Cite studies (real ones, not popular science opinion pieces) or I call BS on this claim. The academic world is more aware than anyone how little this is "AI" and how far from even a whiff of AGI this is. Even if the question of "can we argue that the outward appearance of conversational intelligence implies actual intelligence" is one that by definition should be discussed in science philosophy context, now more than ever before, and can get you "easy" funding/grant money to publish papers on.
Here's[1] John McCarthy[2], a noted computer scientist, ascribing beliefs to systems much more simple than ChatGPT. Searle, of the Chinese room fame, talks about it in his lecture/program here.[3] ChatGPT is only much more capable and finds many more academic defenders.
> But quite often in the AI literature the distinction is blurred in ways that would in the long run prove disastrous to the claim that AI is a cognitive inquiry. McCarthy, for example, writes, '-Machines as simple as thermostats can be said to have beliefs, and having beliefs seems to be a characteristic of most machines capable of problem solving performance" (McCarthy 1979).

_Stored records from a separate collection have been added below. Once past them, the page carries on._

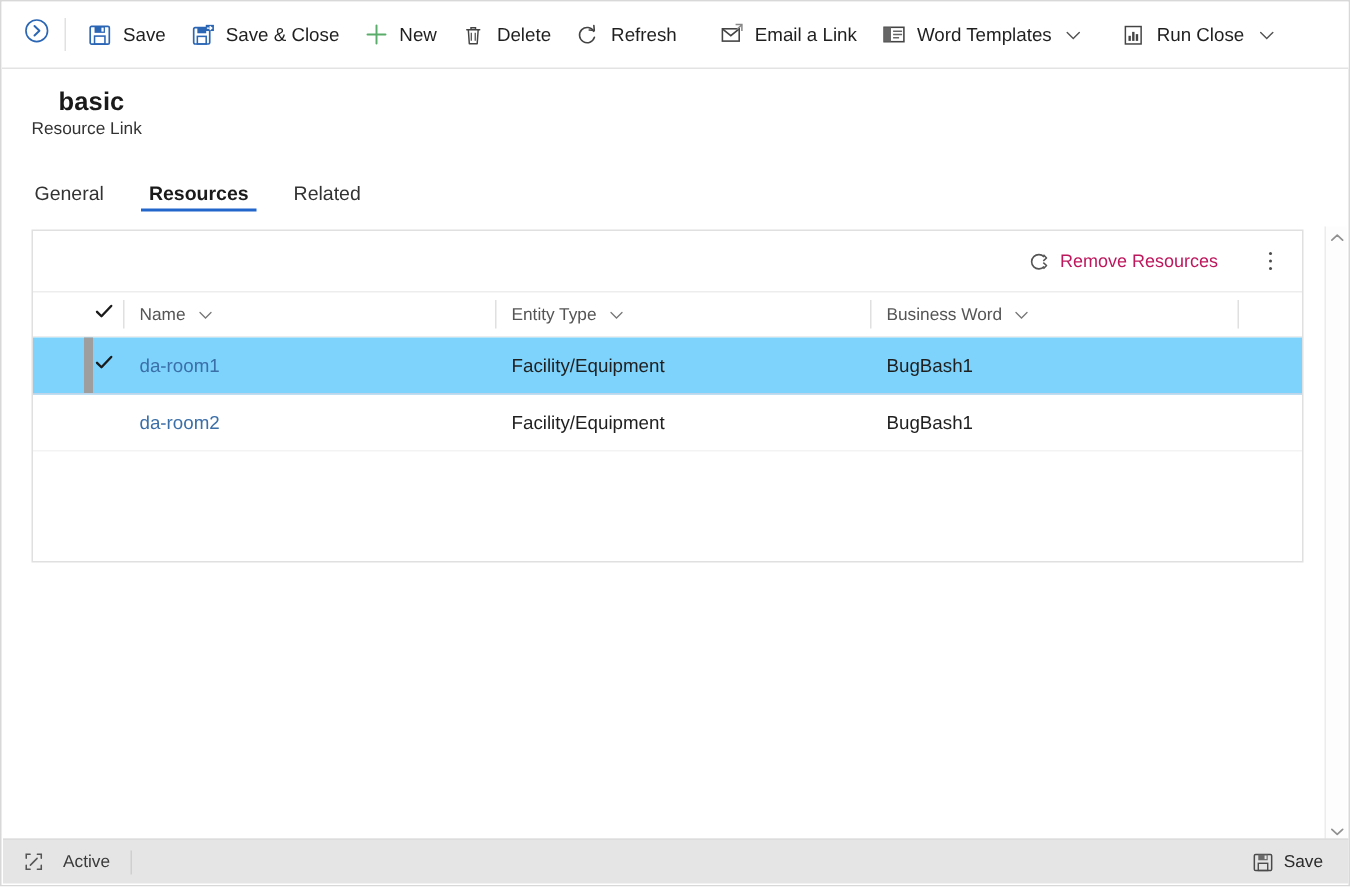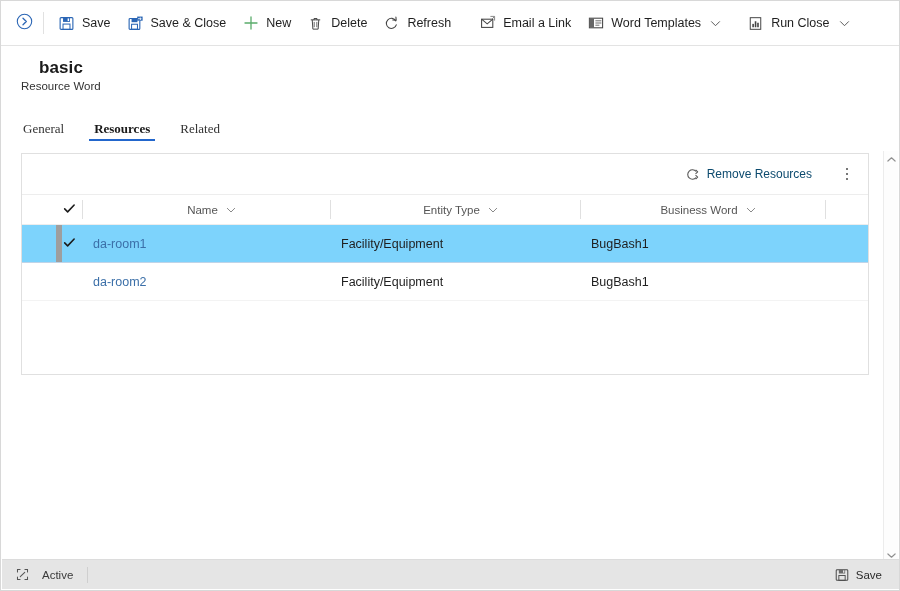--- a/index.html
+++ b/index.html
@@ -64,21 +64,21 @@
   }
 
   
   .tabs {
     position: absolute; left: 20px; top: 112px;
     display: flex; align-items: flex-end; height: 28px;
   }
   .tab {
     font-size: 13px; color: #333333;
     padding: 0 2px 6px 2px; margin-right: 26px;
-    position: relative; cursor: default; line-height: 1; font-family: Liberation Serif, serif;
+    position: relative; cursor: default; line-height: 1;
   }
   .tab.sel { font-weight: bold; color: #1a1a1a; }
   .tab.sel::after {
     content: ""; position: absolute;
     left: -3px; right: -3px; bottom: 0; height: 2.5px;
     background: #2266cc;
   }
 
   
   .card {
@@ -86,21 +86,21 @@
     width: 848px; height: 222px;
     background: #ffffff;
     border: 1px solid #e0e0e0;
   }
   .grid-toolbar {
     height: 40px; display: flex; align-items: center;
     justify-content: flex-end; padding-right: 8px;
   }
   .gtbtn {
     display: flex; align-items: center; height: 28px;
-    padding: 0 8px; font-size: 12px; color: #0c4a6e;
+    padding: 0 8px; font-size: 12px; color: #be185d;
     cursor: default; white-space: nowrap;
   }
   .gtbtn .ic {
     display: inline-flex; align-items: center; justify-content: center;
     width: 15px; height: 15px; margin-right: 8px;
   }
   .ellip {
     width: 26px; height: 26px; margin-left: 14px;
     display: flex; flex-direction: column; align-items: center;
     justify-content: center; cursor: default;
@@ -121,21 +121,21 @@
   .hcheck {
     width: 26px; display: flex; align-items: center;
     justify-content: center; flex: 0 0 auto;
     cursor: default;
   }
   .hcell {
     display: flex; align-items: center;
     border-left: 1px solid #e0e0e0;
     height: 19px; padding-left: 10px;
     font-size: 11.5px; color: #555555;
-    flex: 0 0 auto; cursor: default; justify-content: center;
+    flex: 0 0 auto; cursor: default;
   }
   .hcell .dn { margin-left: 8px; display: inline-flex; }
   .c-name { width: 248px; }
   .c-type { width: 250px; }
   .c-bu   { width: 245px; }
   .c-end  { width: 10px; border-left: 1px solid #e0e0e0; height: 19px; }
 
   
   .grow {
     display: flex; align-items: center;
@@ -309,21 +309,21 @@
       <span class="caret">
         <svg width="11" height="11" viewBox="0 0 12 12">
           <path d="M1.6 4 L6 8.4 L10.4 4" fill="none" stroke="#555" stroke-width="1.05" stroke-linecap="round"></path>
         </svg>
       </span>
     </div>
   </div>
 
   <div class="hdr">
     <div class="hdr-title">basic</div>
-    <div class="hdr-sub">Resource Word</div>
+    <div class="hdr-sub">Resource Link</div>
   </div>
 
   <div class="tabs">
     <div class="tab">General</div>
     <div class="tab sel">Resources</div>
     <div class="tab">Related</div>
   </div>
 
   <div class="card">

Here's[4] an article talking about ChatGPT specifically, asserting that philosophers like Gilbert Ryle[5], who coined the phrase "ghost in the machine, agree that "ChatGPT has beliefs":
> What would Ryle or Skinner make of a system like ChatGPT — and the claim that it is mere pattern recognition, with no true understanding?

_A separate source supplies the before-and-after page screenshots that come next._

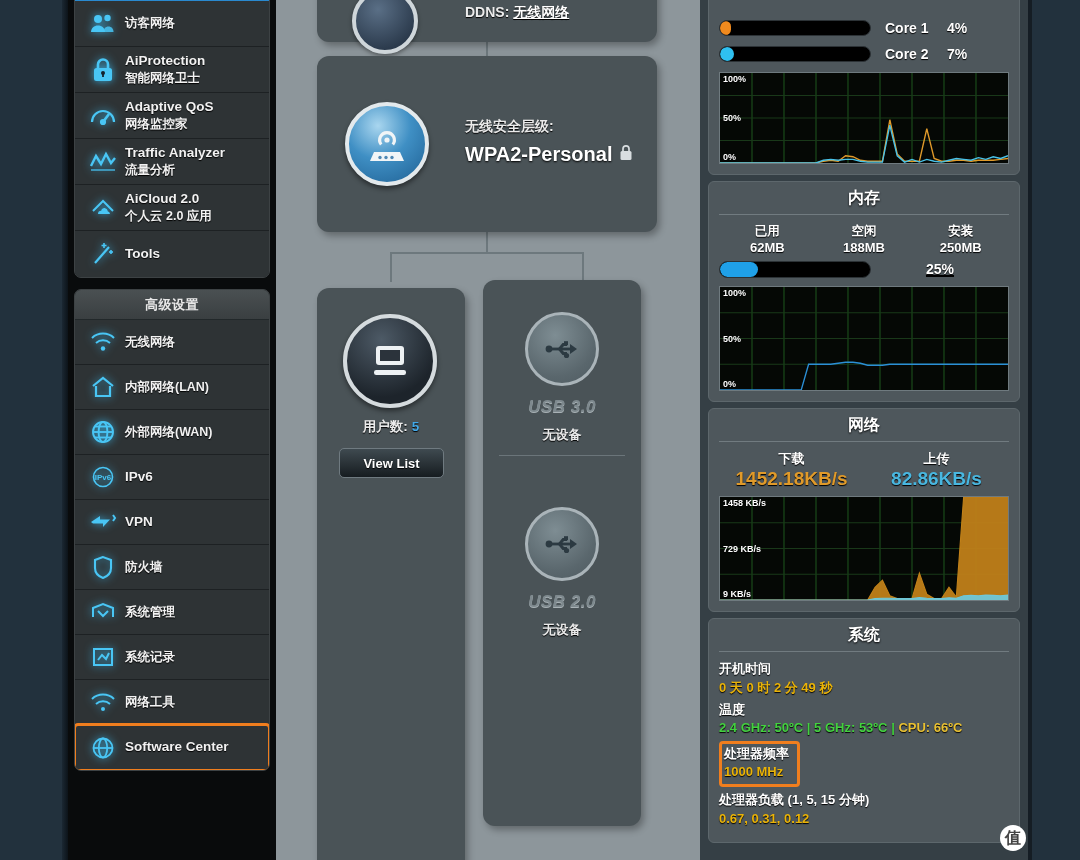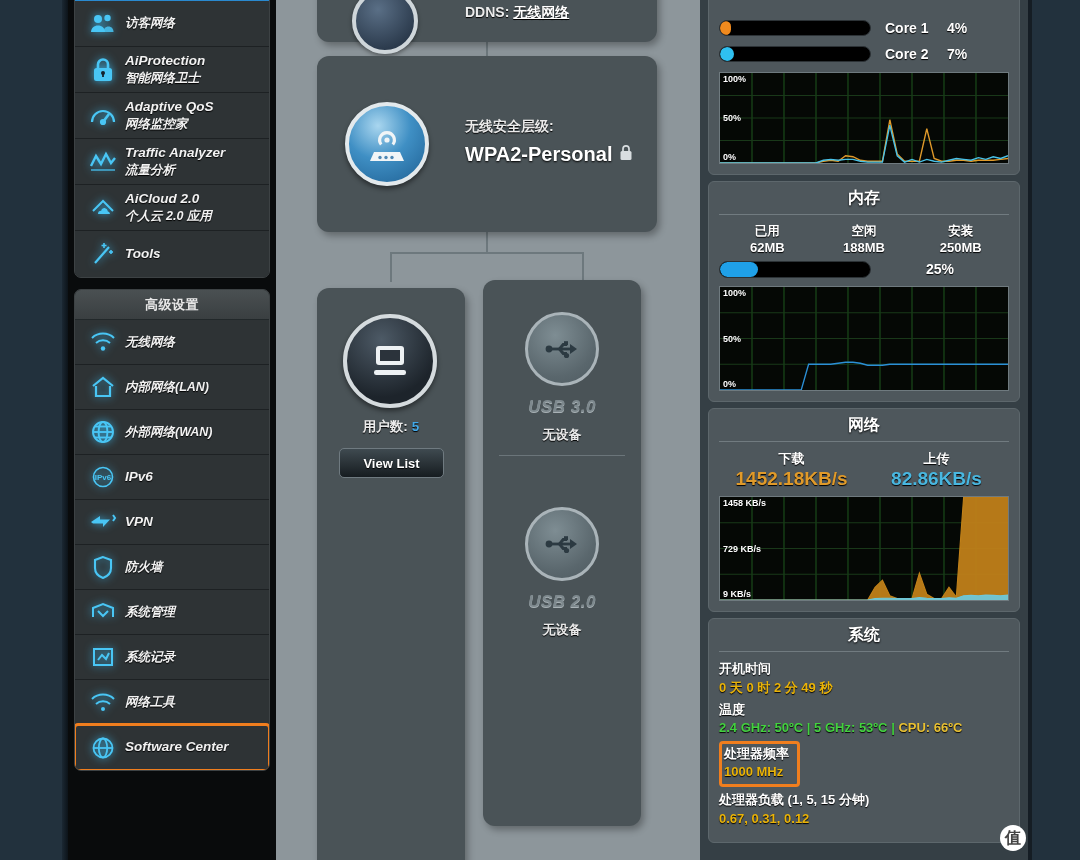--- a/index.html
+++ b/index.html
@@ -60,21 +60,21 @@
     position: relative;
   }
   .menu-item:last-child { border-bottom: none; }
   .menu-item .ico {
     width: 44px; min-width: 44px; height: 40px;
     display: flex; align-items: center; justify-content: center;
     color: #49c6f5;
     filter: drop-shadow(0 0 4px rgba(60,190,245,.85));
   }
   .menu-item .ico svg { display: block; }
-  .labels { display: flex; flex-direction: column; justify-content: center; font-style: italic; }
+  .labels { display: flex; flex-direction: column; justify-content: center; }
   .lbl-en {
     font-size: 13.5px; font-weight: bold; color: #f2f2f2;
     text-shadow: 0 1px 1px #000;
     line-height: 1.25;
   }
   .lbl-cn {
     font-size: 12.5px; font-weight: bold; color: #f2f2f2;
     text-shadow: 0 1px 1px #000;
     line-height: 1.3;
   }
@@ -258,21 +258,21 @@
   .mem-heads { display: flex; margin-bottom: 6px; }
   .mem-col { flex: 1; text-align: center; }
   .mem-k {
     font-size: 12.5px; font-weight: bold; color: #fff;
     text-shadow: 0 1px 1px #000; line-height: 1.35;
   }
   .mem-v {
     font-size: 13px; font-weight: bold; color: #fff;
     text-shadow: 0 1px 1px #000;
   }
-  .mem-bar-row { display: flex; align-items: center; margin-bottom: 8px; }
+  .mem-bar-row { display: flex; align-items: center; margin-bottom: 8px; text-decoration: underline; }
   .mem-bar {
     width: 152px; height: 17px; border-radius: 9px;
     background: #000; border: 1px solid #2c3236; overflow: hidden;
   }
   .mem-fill { height: 100%; background: #1fa0e8; border-radius: 9px; }
   .mem-pct {
     flex: 1; text-align: center; font-size: 14px; font-weight: bold;
     color: #fff; text-shadow: 0 1px 1px #000;
   }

> It is able not just to respond to questions but to respond in the way you’d expect if it did indeed understand what was being asked. And, to take the viewpoint of Ryle, it genuinely does understand — perhaps not as adroitly as a person, but with exactly the kind of true intelligence we attribute to one.
Having a degree in AI, I'm well familiar with those names, and also that any publications from before the pivotal Google paper are not particularly relevant to the current generation of "what people now call AI".
As for the Chinese Room argument: that's literally the argument against programs having beliefs. It's McArthy argument for demonstrating that even if the black box algorithmic system seems to outwardly be intelligent, it has demonstrably nothing to do with intelligence.